Day 2
1 August 201
Dahlem to Havelburg
80 Miles



 

From my lovely Appleslounge guest house I made my way back to the Elbe and then headed south along the western bank, heading for Hitzacker and then on to Schnackenberg, where I crossed over on the ferry to the eastern bank.

I haven’t fully worked it out yet, but along this part of the river, from Schnackenberg north for some 50 miles or so,  was where East and West Germany met, and the river was the border.  As I cycled along, especially on the eastern side, I notice quite regularly little memorials to people who had died trying to make the crossing of the river from east to west during the Cold War period.  The East Germans employed a small fleet of very fast speedboats to patrol the river border. Pictures I’ve seen make them look like something from Thunderbirds, very 1960s.  If they saw someone trying to swim across the river - a perilous venture in itself - they would simply go at full speed at them and over them, kill them, and leave them floating in the river for the currents to deposit the body wherever.  I guess they would shoot them along the land border fence or wall.  Still, it does seem particularly cruel and vengeful just to ram them as they were swimming rather than fishing them out and putting them in prison.  After the reunification of the east and west some of the river border guards were tried, but none was found guilty of murder because they could’t prove that they intended to run over the fleeing swimmers.  Now, I have written a few lines about Pritti Patel and her desire to stop present day Channel crossers, but in the interests of the varied political and societal views of my many readers, I have thought it prudent not to publish my views !  I’m sure you can imagine what I would say.  And, I will also avoid any comment about our Super Breeder Prime Minister Boris who has been in the news today for getting Carrie pregnant again. It’s not an image I particularly want to dwell on.   
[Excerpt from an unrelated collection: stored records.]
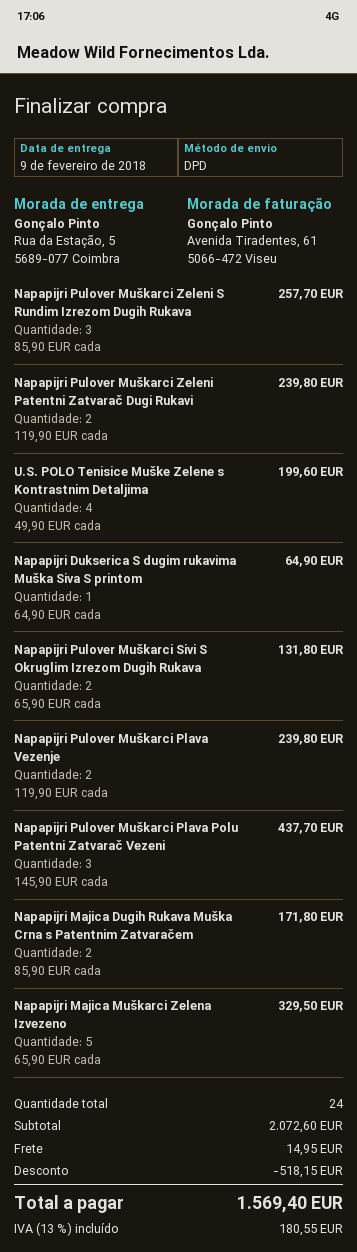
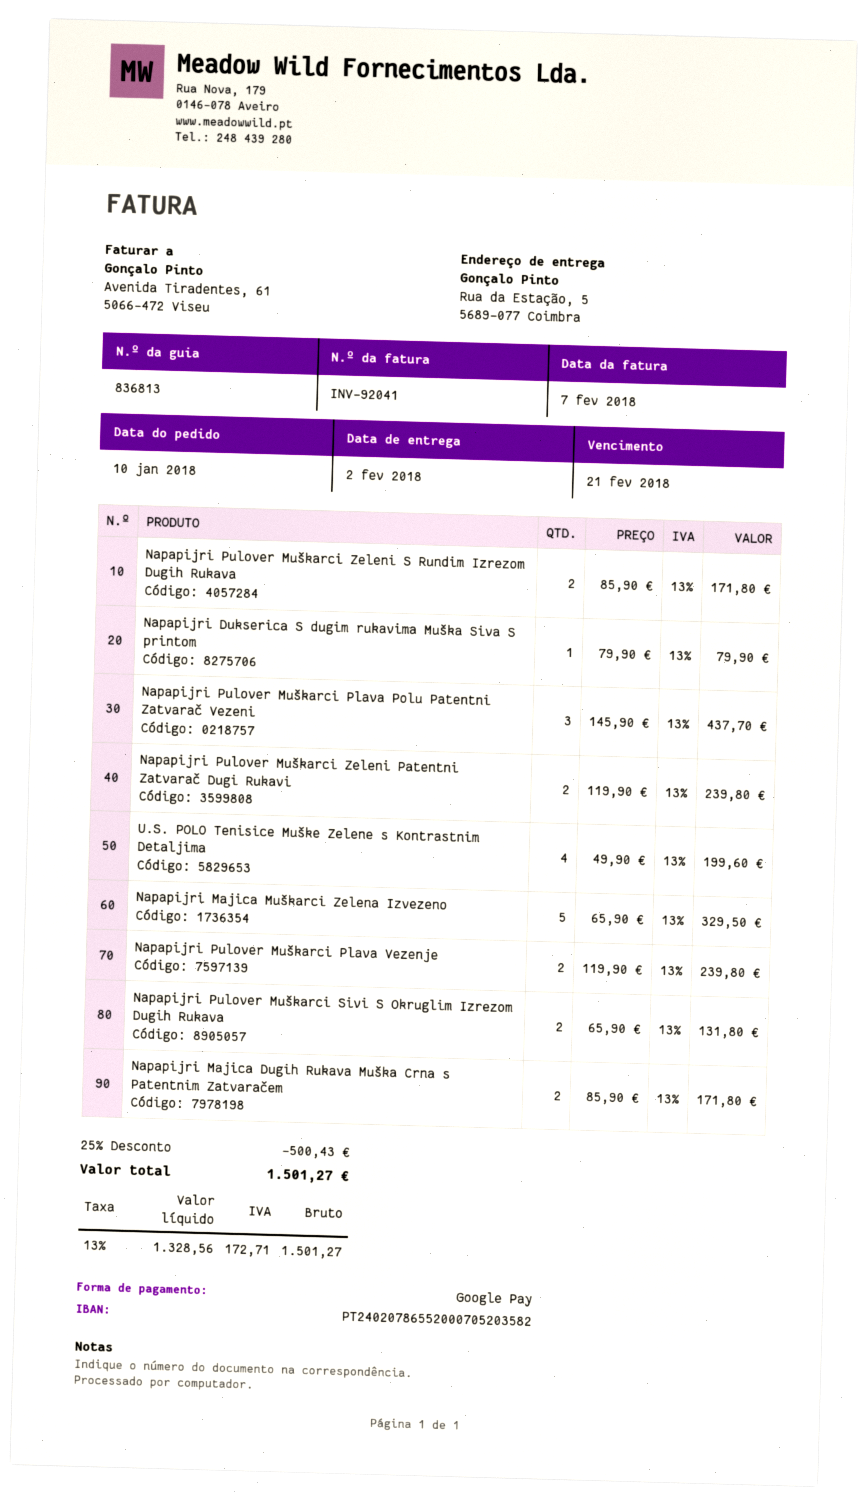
delivery date: 2018-02-09 -> 2018-02-02
Napapijri Pulover Muškarci Zeleni S Rundim Izrezom Dugih Rukava: 3 x 85.90 = 257.70 -> 2 x 85.90 = 171.80
Napapijri Dukserica S dugim rukavima Muška Siva S printom: 1 x 64.90 = 64.90 -> 1 x 79.90 = 79.90
discount: 518.15 -> 500.43
shipping: 14.95 -> none
tax: 13% = 180.55 -> 13% = 172.71
total: 1569.40 -> 1501.27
Back to Germany. I have sensed that the eastern side of the Elbe, which was once East German territory, is not as tidy, developed and prosperous looking as the old West German side of the Elbe, even after 30 plus years of reunification.  Still nice, but not as nice as the west.  A fellow traveller told me that as I  get further south along the Elbe and deep in to old East Germany, many of the small towns and villages are still suffering from economic decline and the young leaving for the cities.

There was much fighting along the Elbe in April 1945 as the Americans and British pushed on towards Berlin.  The Elbe will have been a natural defensive barrier, and I have noticed many memorials to Germans who died defending places along the river.  They appear to have been mainly Volkssturm troops, like a German version of a Dad’s Army Home Guard, who were roped in during the last days and weeks of the war.  Many of the names are either very young or very old, those who were not serving already, and were called up in desperation to defend the Fatherland.  I guess they had no option.    

I made my way, after some 80 miles, to Havelberg where I am tonight in a pretty nondescript pension / guest house, nowhere as good as last night, but welcome at the end of a long day and especially so after having been rained on heavily in the last hour of the ride by a thunderstorm that was passing through.  I’m going upmarket tomorrow in Magdeburg where I’m staying in a Mercure, a touch above my pay grade and my usual Ibis.  Well, you’ve got to live, haven’t you ?!